Output a faithful copy of the entries, every picture removed.

[INPUT DATA — start]

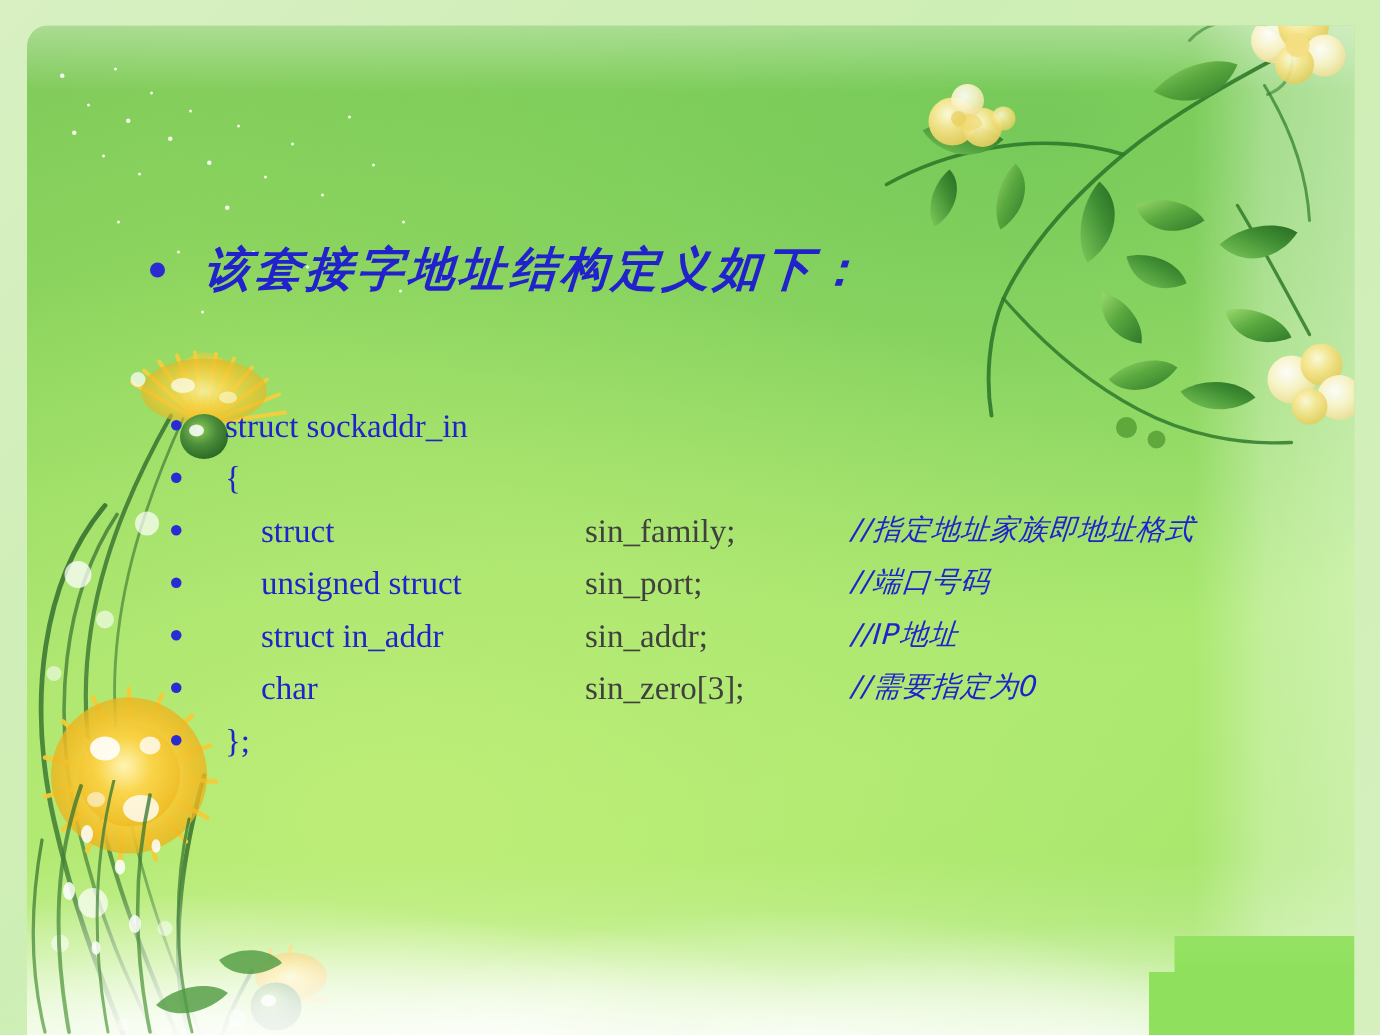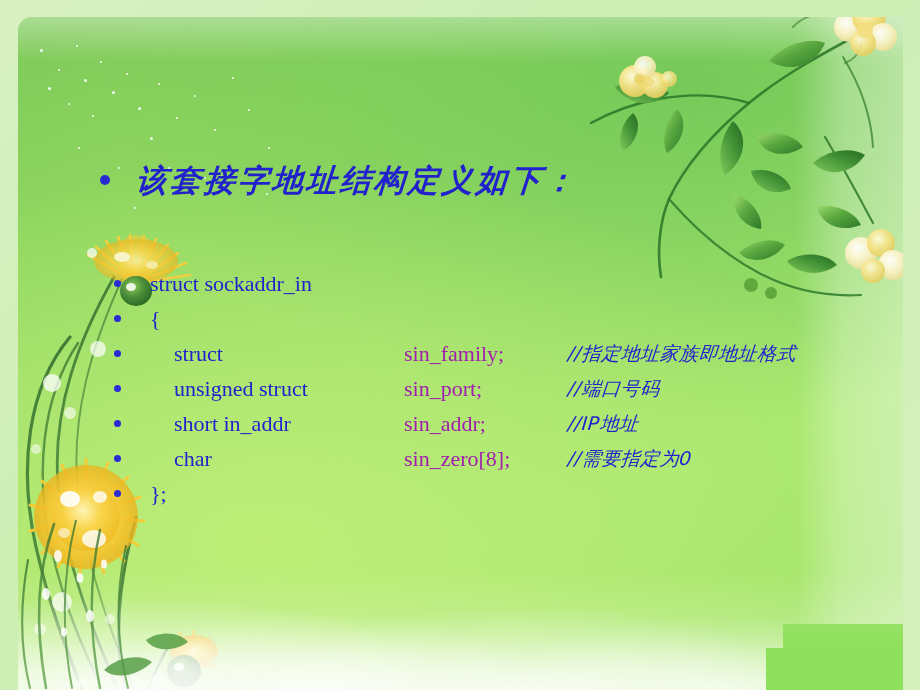--- a/index.html
+++ b/index.html
@@ -164,22 +164,22 @@
     position: absolute;
     left: 60px;
     color: #2222cc;
     font-family: "Liberation Serif", "DejaVu Serif", serif;
     font-size: 22px;
     line-height: 1;
   }
   .col-type.ind0 { left: 36px; }
   .col-name {
     position: absolute;
-    left: 290px;
-    color: #a21caf;
+    left: 276px;
+    color: #404040;
     font-family: "Liberation Serif", "DejaVu Serif", serif;
     font-size: 22px;
     line-height: 1;
   }
   .col-comment {
     position: absolute;
     left: 454px;
     color: #2222cc;
     font-family: "DejaVu Sans", "Liberation Sans", sans-serif;
     font-size: 19px;
@@ -490,29 +490,29 @@
 
       <div class="code-line">
         <span class="bullet"></span>
         <span class="col-type">unsigned struct</span>
         <span class="col-name">sin_port;</span>
         <span class="col-comment">//端口号码</span>
       </div>
 
       <div class="code-line">
         <span class="bullet"></span>
-        <span class="col-type">short   in_addr</span>
+        <span class="col-type">struct   in_addr</span>
         <span class="col-name">sin_addr;</span>
         <span class="col-comment">//IP地址</span>
       </div>
 
       <div class="code-line">
         <span class="bullet"></span>
         <span class="col-type">char</span>
-        <span class="col-name">sin_zero[8];</span>
+        <span class="col-name">sin_zero[3];</span>
         <span class="col-comment">//需要指定为0</span>
       </div>
 
       <div class="code-line">
         <span class="bullet"></span>
         <span class="col-type ind0">};</span>
         <span class="col-name"></span>
         <span class="col-comment"></span>
       </div>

[INPUT DATA — finish]

WRITTEN SOLUTION =
--- a/index.html
+++ b/index.html
@@ -164,22 +164,22 @@
     position: absolute;
     left: 60px;
     color: #2222cc;
     font-family: "Liberation Serif", "DejaVu Serif", serif;
     font-size: 22px;
     line-height: 1;
   }
   .col-type.ind0 { left: 36px; }
   .col-name {
     position: absolute;
-    left: 290px;
-    color: #a21caf;
+    left: 276px;
+    color: #404040;
     font-family: "Liberation Serif", "DejaVu Serif", serif;
     font-size: 22px;
     line-height: 1;
   }
   .col-comment {
     position: absolute;
     left: 454px;
     color: #2222cc;
     font-family: "DejaVu Sans", "Liberation Sans", sans-serif;
     font-size: 19px;
@@ -490,29 +490,29 @@
 
       <div class="code-line">
         <span class="bullet"></span>
         <span class="col-type">unsigned struct</span>
         <span class="col-name">sin_port;</span>
         <span class="col-comment">//端口号码</span>
       </div>
 
       <div class="code-line">
         <span class="bullet"></span>
-        <span class="col-type">short   in_addr</span>
+        <span class="col-type">struct   in_addr</span>
         <span class="col-name">sin_addr;</span>
         <span class="col-comment">//IP地址</span>
       </div>
 
       <div class="code-line">
         <span class="bullet"></span>
         <span class="col-type">char</span>
-        <span class="col-name">sin_zero[8];</span>
+        <span class="col-name">sin_zero[3];</span>
         <span class="col-comment">//需要指定为0</span>
       </div>
 
       <div class="code-line">
         <span class="bullet"></span>
         <span class="col-type ind0">};</span>
         <span class="col-name"></span>
         <span class="col-comment"></span>
       </div>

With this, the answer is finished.